Клон резко повернулся к Майлзу:
— О да, я знал, что к чему! Но на этот раз… На этот раз клон с Архипелага Джексона повернет по-своему. Я не позволю тебе сожрать мою жизнь, я выпью твою.
— А куда денешь собственную? — с отчаянием спросил Майлз. — Где тогда будет Марк? Похоронишь его вместе с Майлзом? Ты уверен, что в могиле буду лежать я один?
Клон содрогнулся.
— Когда я стану императором Барраяра, — сказал он сквозь зубы, — никто меня не достанет. Власть — это безопасность.
— Позволь дать тебе совет, — устало улыбнулся Майлз. — Безопасности не существует. Только разные степени риска. И провал.

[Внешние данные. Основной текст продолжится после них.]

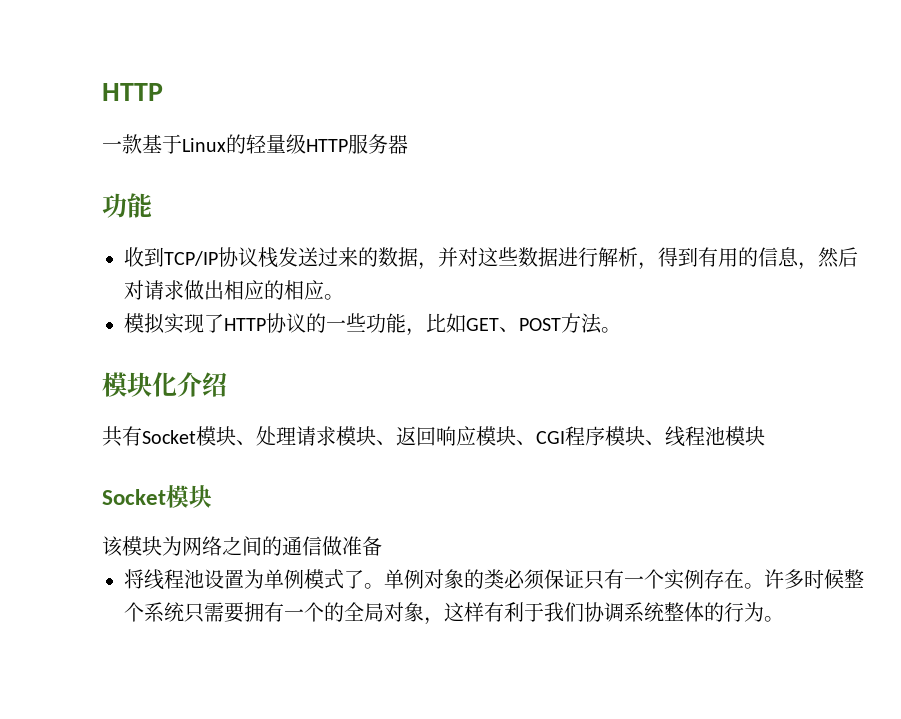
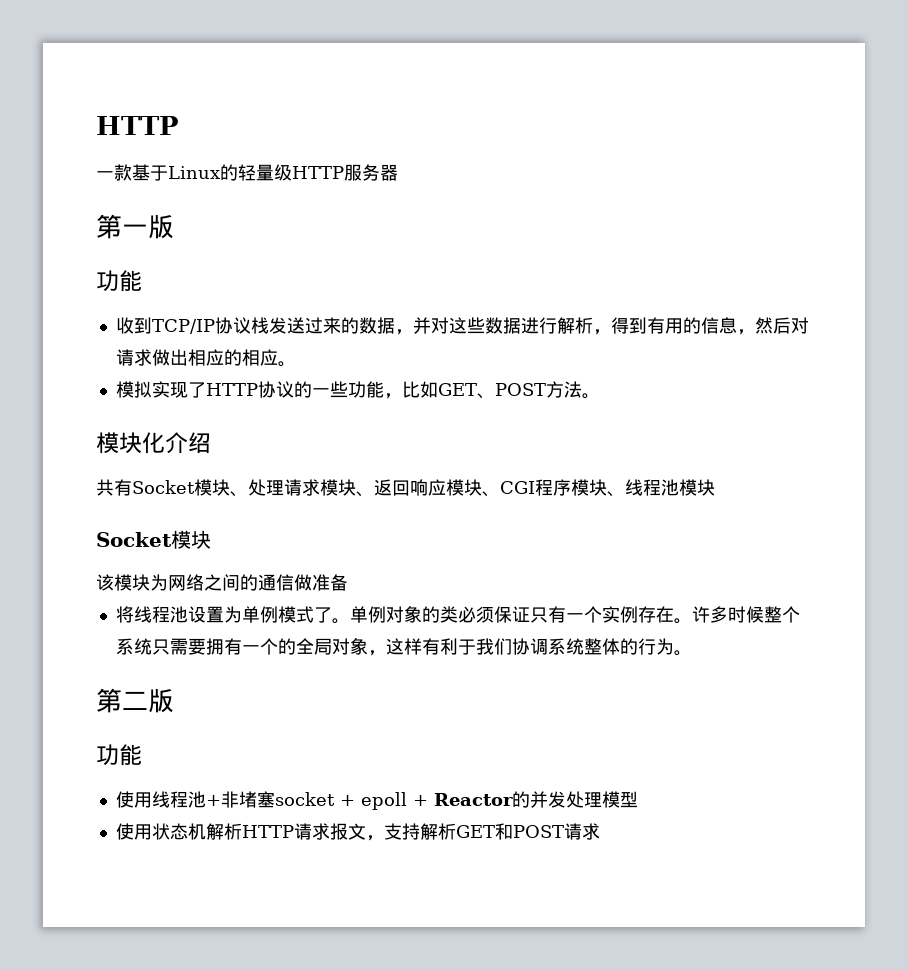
(408, 144) none -> [96,214,174,239] // 第一版
(784, 619) none -> [96,688,174,713] [96,744,142,766] [115,791,638,810] [115,823,600,841] // 第二版 // 功能 // 使用线程池+非堵塞socket + epoll + Reactor的并发处理模型 // 使用状态机解析HTTP请求报文，支持解析GET和POST请求

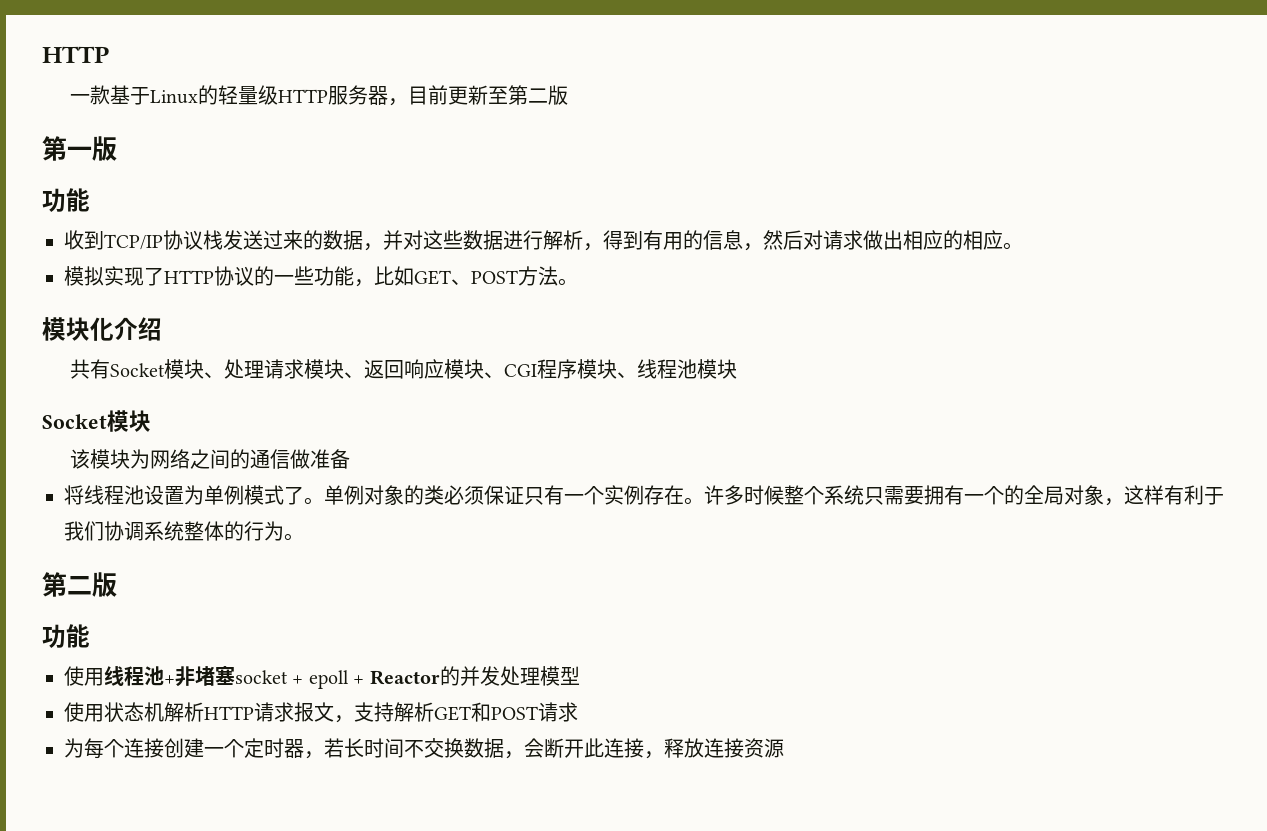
(398, 172) none -> [388,85,569,106] ，目前更新至第二版
(600, 831) none -> [64,738,784,759] // 为每个连接创建一个定时器，若长时间不交换数据，会断开此连接，释放连接资源

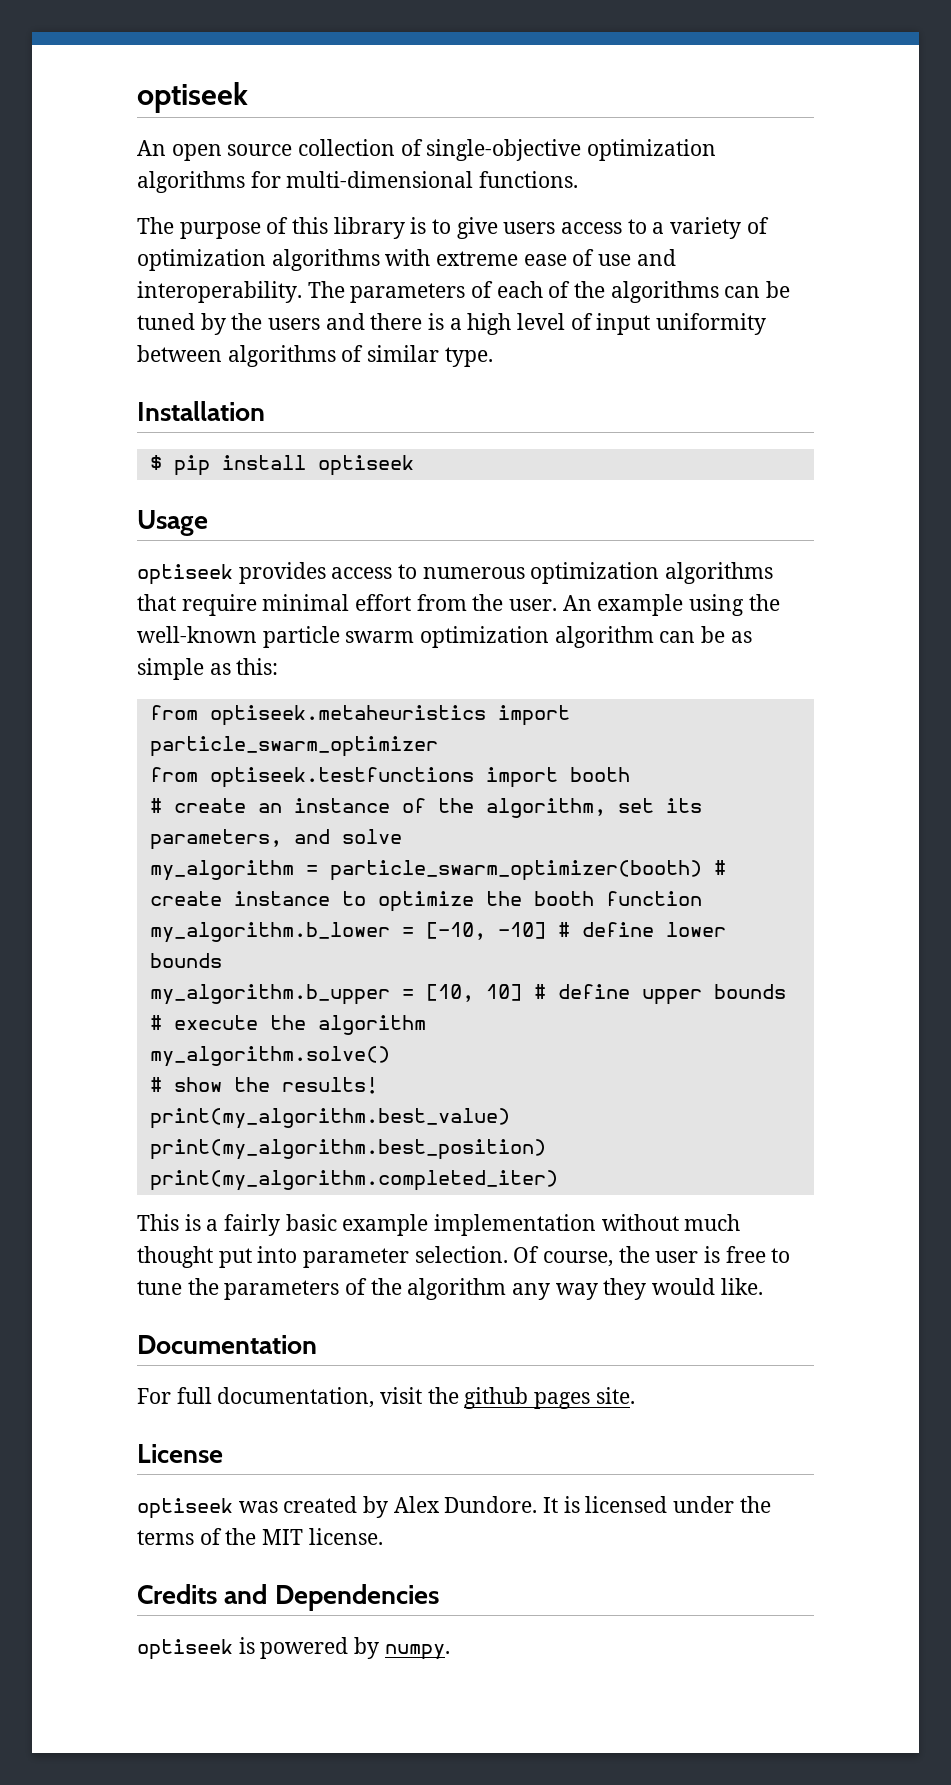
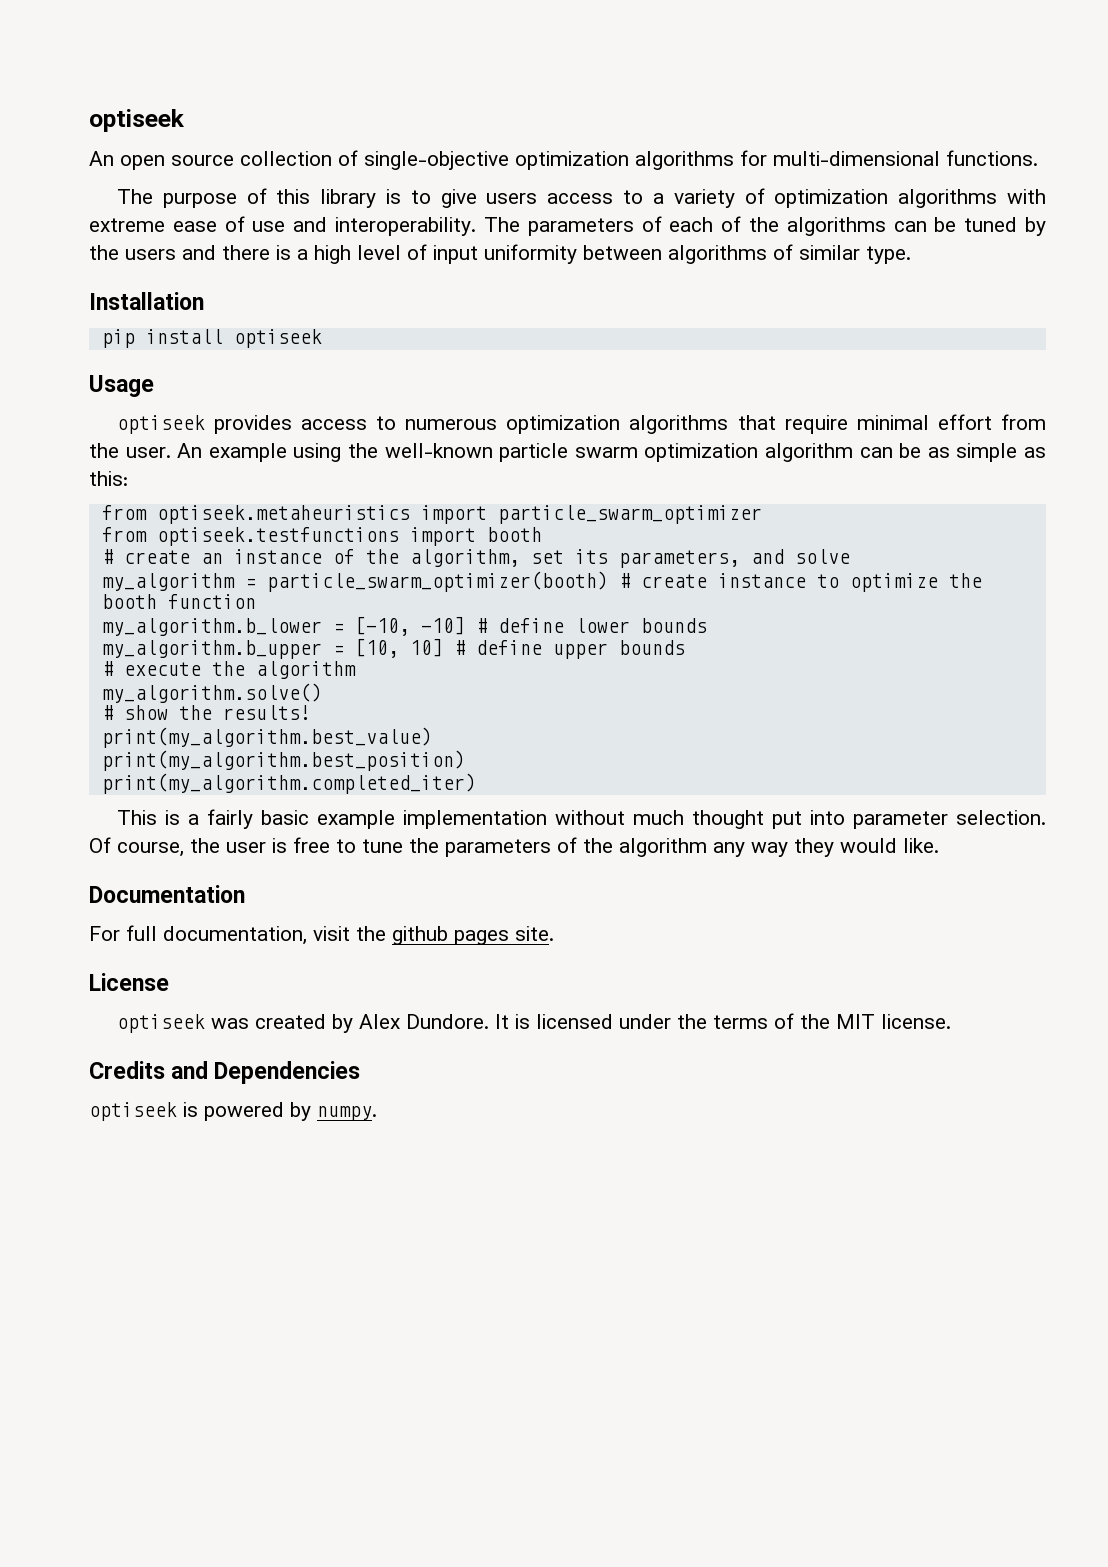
[149,455,162,470] $ -> (204, 301) none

А если он позволит запоздалому синдрому единственного ребенка погубить себя в последний момент? Есть ли кто-то живой там, за этими до ужаса знакомыми серыми глазами, которые с такой яростью глядят на него? Чем его пронять? Начала. Клон явно чувствует начала. Это в окончаниях у него нет опыта.
— Я всегда знал, — тихо проговорил Майлз (клон придвинулся ближе), — почему у моих родителей не было детей, кроме меня. Дело не только в повреждении тканей, вызванном солтоксином во время покушения на мать. С технологиями, которые уже тогда существовали на Колонии Бета, можно было иметь кучу детей. Мой отец делал вид, что у него нет ни секунды, что он занят до смерти и потому не может оставить Барраяр, но мать могла взять его генетический материал и полететь на Колонию Бета одна.
Причиной отсутствия других детей был я. Мое уродство. Если бы у отца с матерью родился другой, здоровый сын, на них оказали бы чудовищное социальное давление, чтобы сделать наследником здорового ребенка. Ты думаешь, я преувеличиваю ужас, который испытывает Барраяр перед мутациями? Мой родной дед сам хотел решить этот вопрос, попытавшись удушить меня в колыбели, после того как ему не удалось уговорить мать сделать аборт. Сержант Ботари — у меня с рождения был личный охранник — был ростом в два метра и, не смея поднять оружие на Великого Генерала, поднял его самого и держал у себя над головой, стоя на балконе тридцатого этажа, пока генерал Петер не попросил — очень вежливо — опустить его на пол. После этого они пришли к согласию. Я узнал эту историю от деда много лет спустя. Сержант мало разговаривал.
Позже дед научил меня ездить верхом. И подарил мне кинжал, который ты прицепил себе на пояс. И завещал мне половину своих владений, большая часть которых все еще светится по ночам после цетагандийского ядерного удара. И поддерживал меня в тысяче мучительных, типично барраярских ситуаций, не позволяя отступать, пока я не научусь справляться с ними — или не умру. А умереть мне хотелось часто.